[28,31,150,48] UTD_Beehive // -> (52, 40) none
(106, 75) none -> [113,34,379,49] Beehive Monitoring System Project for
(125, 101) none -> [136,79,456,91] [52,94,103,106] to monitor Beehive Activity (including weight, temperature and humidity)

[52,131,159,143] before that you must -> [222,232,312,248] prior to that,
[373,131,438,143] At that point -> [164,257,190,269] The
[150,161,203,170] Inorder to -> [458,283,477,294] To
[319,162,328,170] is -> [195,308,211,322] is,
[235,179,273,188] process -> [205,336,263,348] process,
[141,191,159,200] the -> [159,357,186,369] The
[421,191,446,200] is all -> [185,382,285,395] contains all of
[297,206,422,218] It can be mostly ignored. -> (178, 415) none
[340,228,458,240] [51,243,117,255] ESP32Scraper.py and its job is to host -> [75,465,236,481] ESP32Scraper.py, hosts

_ _ _

**EXERCISE:** The required output is each line from the one with "[373,131,438,143] At that" through the end of the material above, repeated exactly with both ends included.

**OUTPUT BELOW:**
[373,131,438,143] At that point -> [164,257,190,269] The
[150,161,203,170] Inorder to -> [458,283,477,294] To
[319,162,328,170] is -> [195,308,211,322] is,
[235,179,273,188] process -> [205,336,263,348] process,
[141,191,159,200] the -> [159,357,186,369] The
[421,191,446,200] is all -> [185,382,285,395] contains all of
[297,206,422,218] It can be mostly ignored. -> (178, 415) none
[340,228,458,240] [51,243,117,255] ESP32Scraper.py and its job is to host -> [75,465,236,481] ESP32Scraper.py, hosts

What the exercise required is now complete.